Capitolo n. 282 – zen
Il tonfo della
blindata chiusa bruscamente, lo fece sobbalzare.
“Cazzo … che ore
sono?” – chiese Lux, strofinandosi la faccia stropicciata da una notte insonne.
Adam transitò verso
la cucina, l’aria torva e delusa.
“Le nove e trenta,
vuoi un caffè?” – chiese, armeggiando nervosamente tra il lavello e gli
armadietti.
Memore di quello
della sera precedente, il francese preferì rinunciare alla brodaglia imbevibile
preparata dal nuovo amico, optando timidamente per un semplice succo di frutta.
Faceva un caldo
tremendo: le finestre erano spalancate, il loft invaso dai rumori della strada
sottostante, oltre a quelli del traffico, piuttosto caotico, diretto verso il
centro della città.
Vincent si alzò, in
boxer, avviandosi in bagno, un po’ in imbarazzo – “Temo che la tua audizione
sia andata male …”
“Sì, uno schifo” –
bissò aspro l’artista, fissando il vuoto.
“La prossima volta
andrà meglio …”
“Non ci sarà, me ne
torno a fare il barista o lo spogliarellista, finché il fisico regge” – brontolò
amaro, andando verso il davanzale.
“Ti arrendi?”
“No Vincent, mi
rassegno, credo sia sinonimo di maturità o buon senso!” – e gli si avvicinò,
con rabbia.
“Sei così giovane …”
– sospirò l’uomo, allungandogli una carezza innocente.
“Dacci un taglio, mai
fatto da tappabuchi e, se mai è successo, ne valeva la pena, senza offesa,
ok?!”
“Sei solo incazzato
nero e se vuoi sfogarti, io resto in ascolto, ma per gli insulti rivolgili a
chi ti è passato davanti, grazie!” – e gli sorrise a muso duro.
“Non darti pena, non
mi conosci nemmeno, non sai un cazzo di me Vincent!

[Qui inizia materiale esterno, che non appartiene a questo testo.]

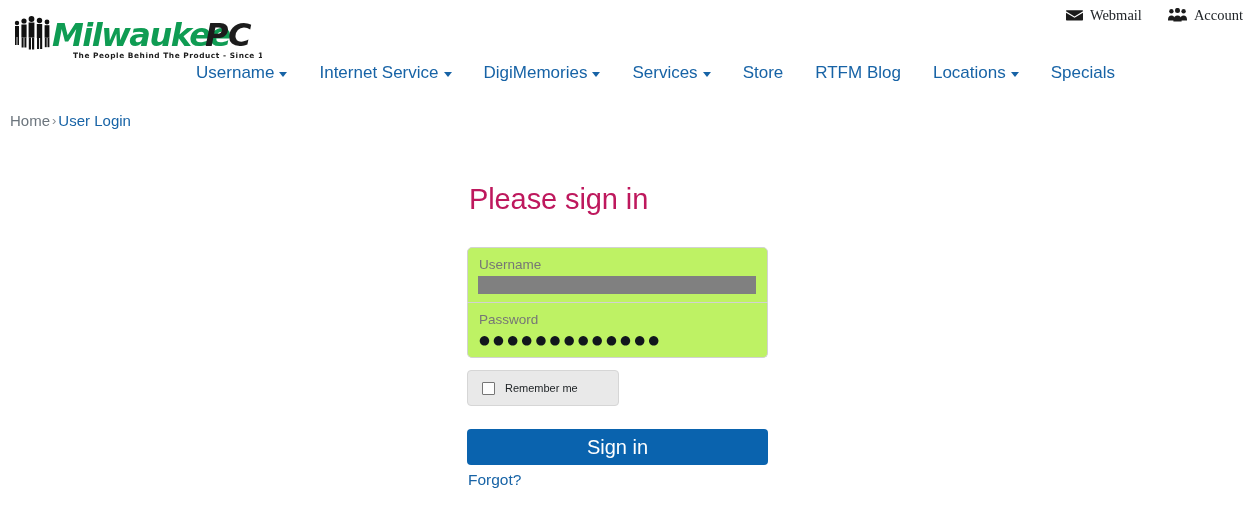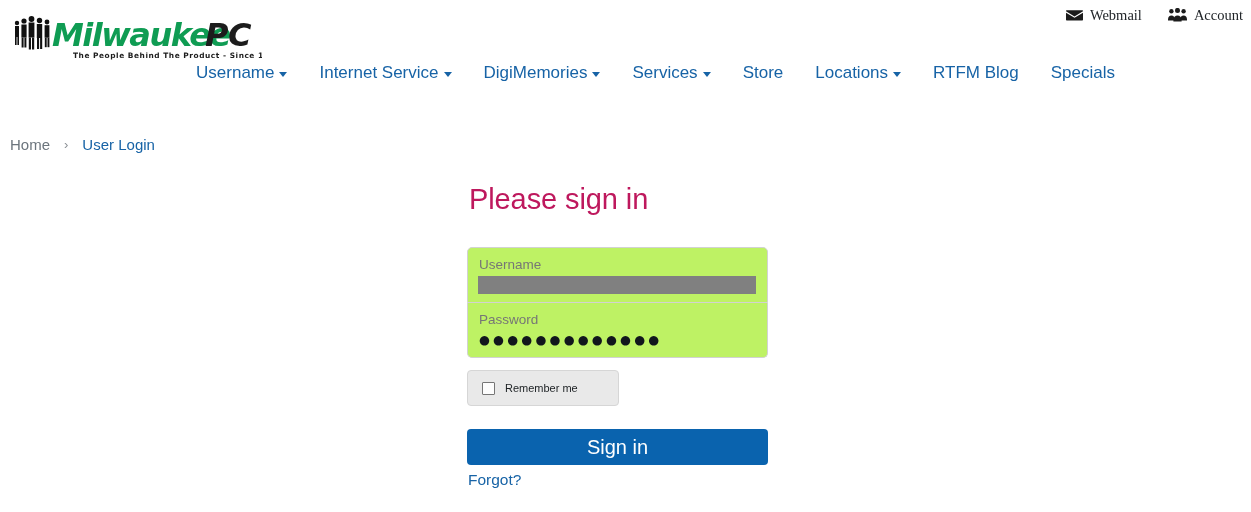"Locations" a.nav-item { order: before "RTFM Blog" -> after "RTFM Blog" }
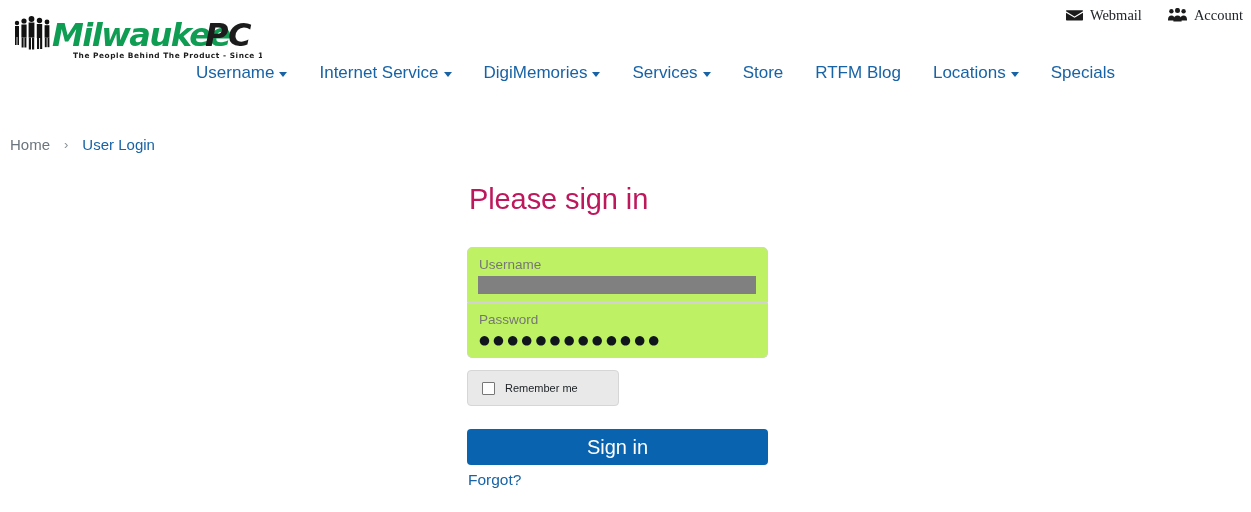"Home" .breadcrumb { gap: 14px -> 2px; top: 136px -> 112px }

Passi ciò che resta della
tua vita a rimpiangere un ragazzino, che ti ha usato, anche se in buona fede,
ammesso sia così!”
“Anche tu non sai un
cazzo di me e tanto meno di Louis, non osare quindi prendertela con lui!”
Adam ridacchiò,
dandogli le spalle – “Oh cielo, che paura, altrimenti cosa mi fai?” – lo
provocò blandamente, in fondo non gli importava di Louis e non un granché di quel
tizio dalle iridi di ghiaccio, il corpo asciutto ed abbronzato, lo sguardo da
canaglia, spesso mescolato ad uno più paterno e dolce.
Le dita di Lux
arpionarono le braccia di Adam, di colpo e con la stessa foga l’affarista lo
voltò a sé, sbattendolo contro la parete, dove lo bloccò con un bacio lungo ed
intenso.
Adam non chiuse mai
gli occhi.
Hiroki gli si muoveva
sopra, evanescente quanto un miraggio, appannato dalla disidratazione, come se
Geffen fosse in cammino lungo il deserto, lasciato da poche ore, in Africa.
A New York era un
giorno di pioggia, a metà di un agosto afoso quanto quello europeo.
Gli zampilli sulle
vetrate creavano un crepitare avvolgente, anche se lontano.
Tutto era ovattato:
dai suoni, di una musica in sottofondo, ai rumori, alla voce di Hiroki, che
aveva intrecciato le loro mani.
Glam sentì un brivido
alla spina dorsale, gli ansiti dell’altro nel proprio collo, infine un singulto
bagnato, così tra le sue gambe, come se il canale stretto di Hiroki non
riuscisse a contenere il dilagante orgasmo, di quell’adulto fatto a pezzi dalla
malattia, però ancora capace di andare oltre l’ostacolo, di qualsiasi disgrazia
terrena.
Forse lo stava
unicamente sognando, grazie alla droga, che aveva in circolo: Glam lo pensò,
sbirciando la siringa in bilico sopra al comodino.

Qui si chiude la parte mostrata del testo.